A nearly seven-decade-old agreement between the U.S. and Mexico over water sharing has people in the Texas borderlands upset, claiming that Mexico has not been giving its share of water.

The agreement signed in 1945 obligates Mexico to share 350,000 acre feet of water per year from the Rio Grande with the U.S., in exchange for water from the Colorado River in the U.S., according to The Washington Post.

Mexico is 380,000 acre feet of water behind, an amount that is more water than the 1.5 million people in the Lower Rio Grande Valley in the U.S. use in one year. Mexico says it's not trying to withhold water from the U.S., there's just not enough water.

"The U.S. gets angry: Why aren't you giving us water?
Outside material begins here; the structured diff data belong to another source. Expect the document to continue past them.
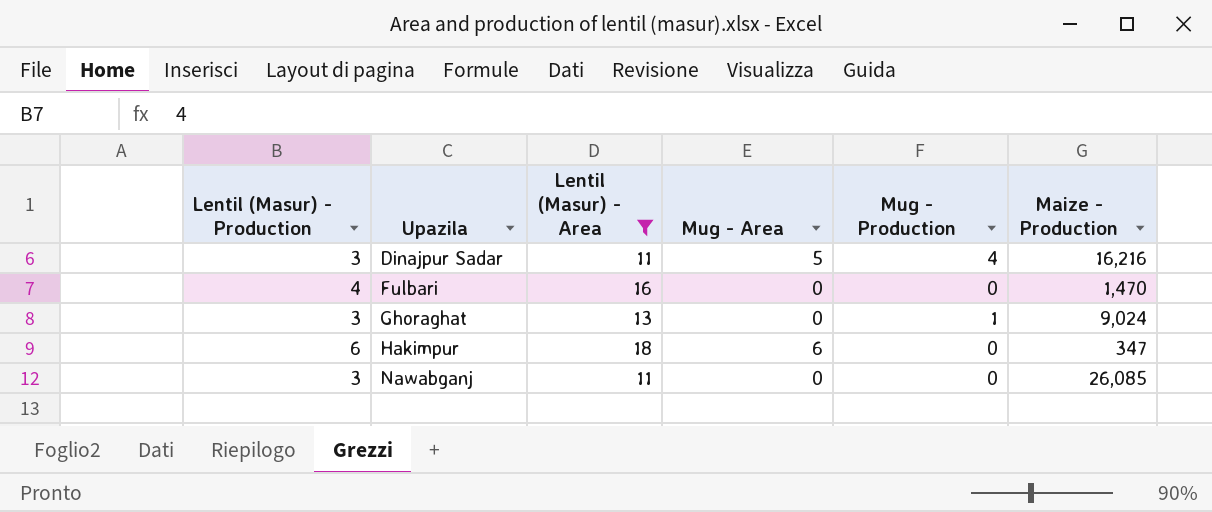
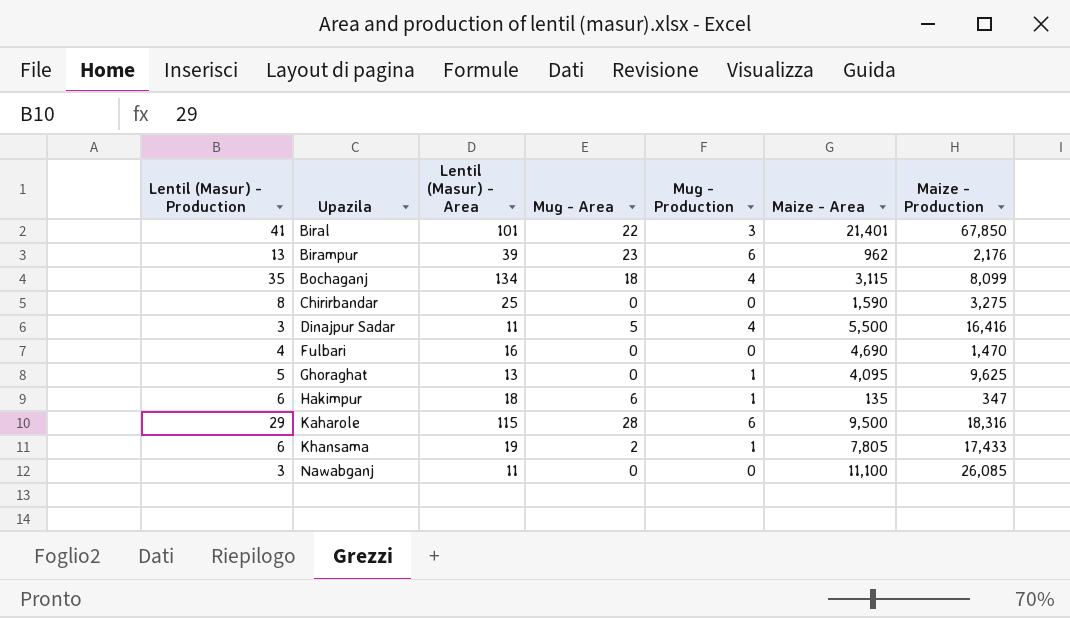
filter: Lentil (Masur) - Area <= 18 -> none
column Maize - Area | position: none -> 6
Dinajpur Sadar | Maize - Production: 16,216 -> 16,416
Ghoraghat | Lentil (Masur) - Production: 3 -> 5
Ghoraghat | Maize - Production: 9,024 -> 9,625
Hakimpur | Mug - Production: 0 -> 1

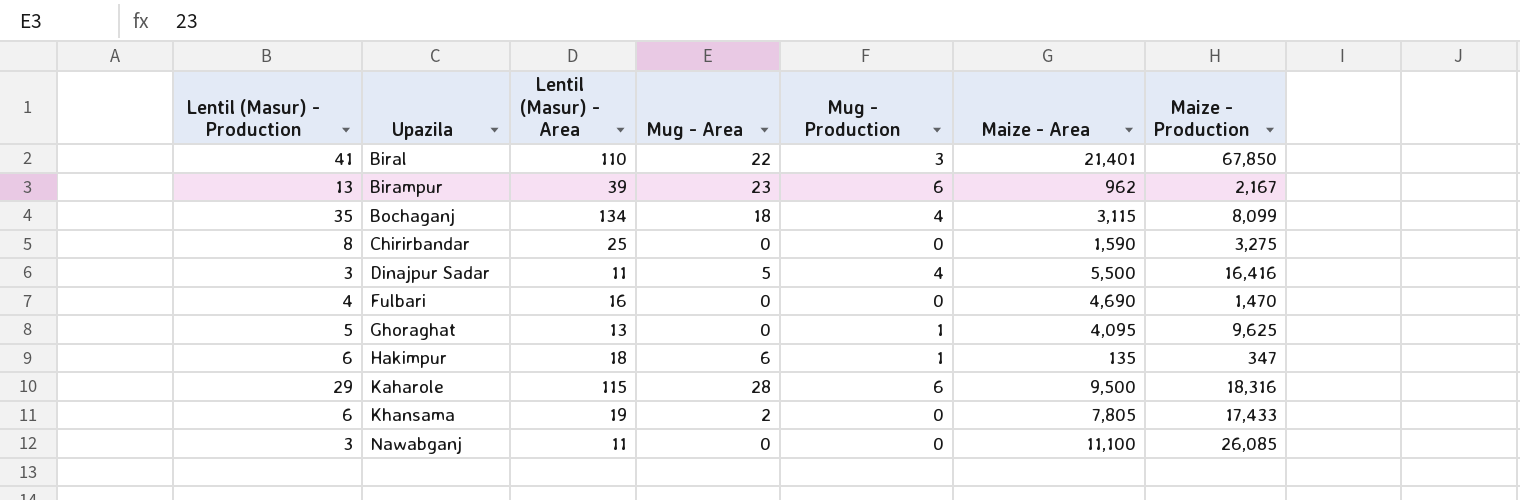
Biral | Lentil (Masur) - Area: 101 -> 110
Birampur | Maize - Production: 2,176 -> 2,167
Khansama | Mug - Production: 1 -> 0

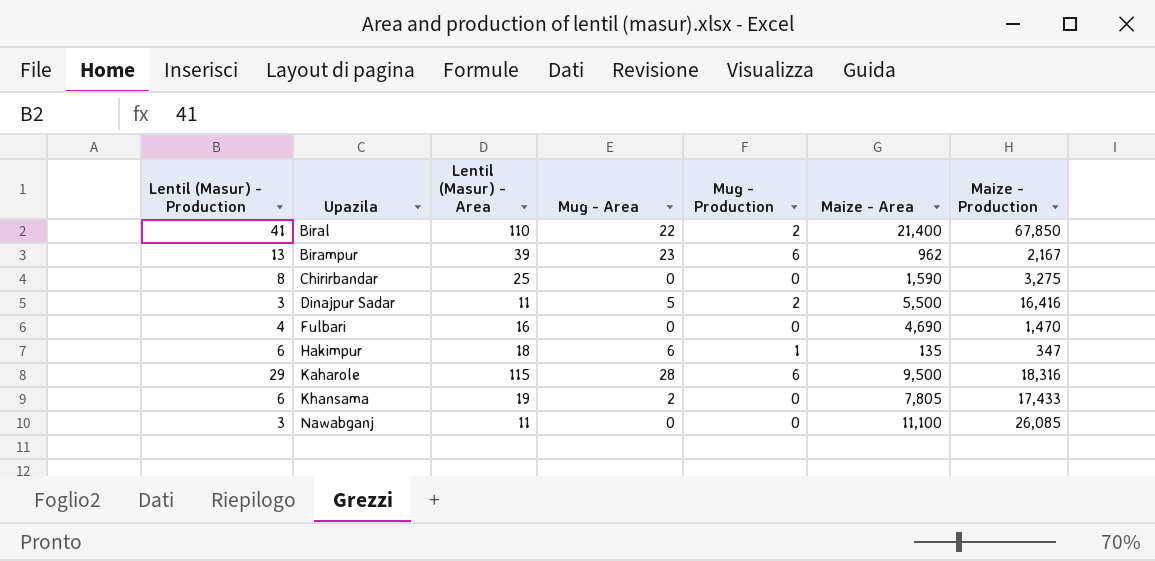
row Bochaganj: 35 | 134 | 18 | 4 | 3,115 | 8,099 -> none
row Ghoraghat: 5 | 13 | 0 | 1 | 4,095 | 9,625 -> none
Biral | Mug - Production: 3 -> 2
Biral | Maize - Area: 21,401 -> 21,400
Dinajpur Sadar | Mug - Production: 4 -> 2

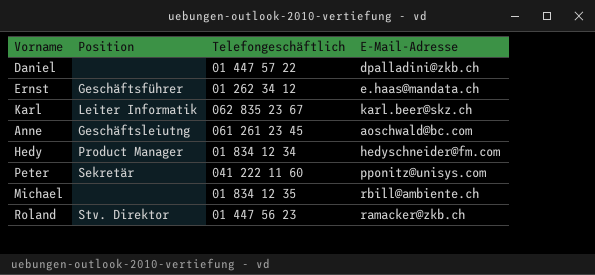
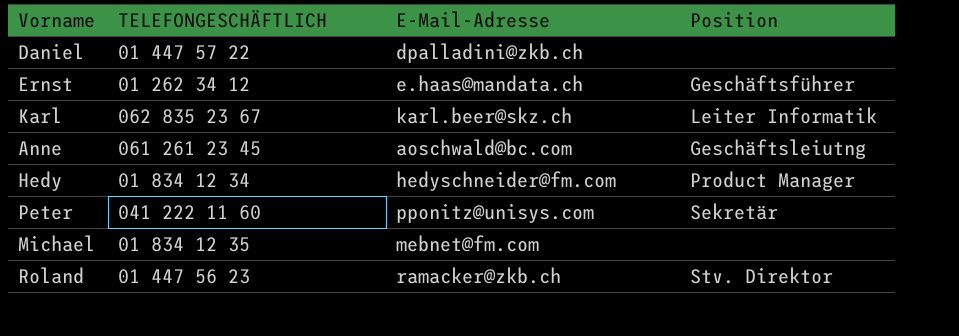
column name: Telefongeschäftlich -> TELEFONGESCHÄFTLICH
column Position | position: 2 -> 4
Michael | E-Mail-Adresse: rbill@ambiente.ch -> mebnet@fm.com

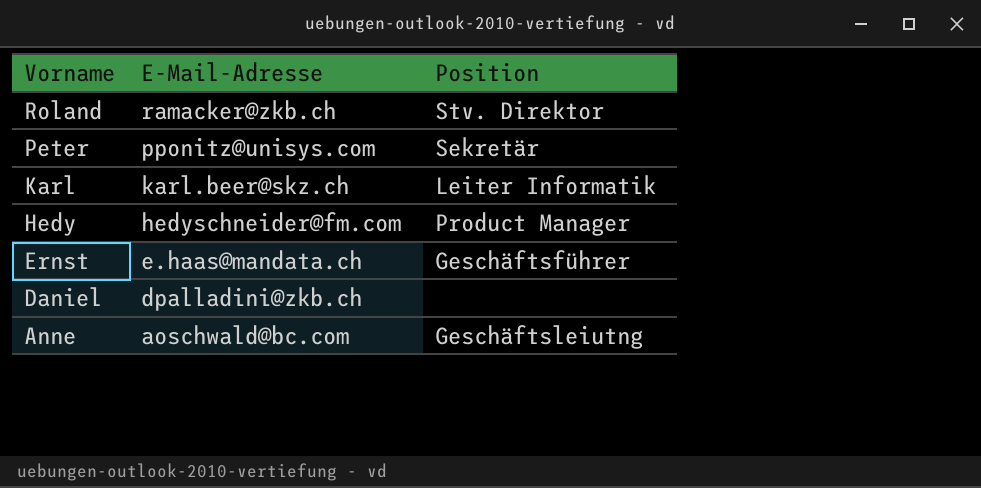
row order: none -> Vorname descending
column TELEFONGESCHÄFTLICH | position: 2 -> none
row Michael: 01 834 12 35 | mebnet@fm.com | none -> none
Well, how can we when there is no water?" said Mexican Engineer Roberto Enriquez de la Garza. "I can't do anything. It's not raining."

The treaty stipulates that in the event of extreme extenuating circumstances - like a dam failure or extraordinary drought - the water quota can be made up over the next five-year period. Mexico claims that it's been facing extraordinary drought.

"We have had a prolonged drought since 1994 until now. It has been difficult for Mexico to give this water," said Ignacio Pena Trevino, Mexico's representative on the International Boundary and Water Commission. "There isn't rain like there was in the past."

But water officials in Texas say that in recent years the Mexican drought hasn't been as bad as it was.

"They haven't been in any sort of significant drought conditions since March of 2012," said Carlos Rubinstein, chairman of the Texas Water Development Board. "That excuse, pardon the pun, doesn't hold water."

Texas has also seen an improvement in drought conditions since 2011, when all the state's 254 counties declared a drought. But certain parts of the state are still facing sever drought.

Texas A&M University released a study that Mexico's inability to share water from the Rio Grande has cost $229 million and 5,000 jobs, all relating to agriculture.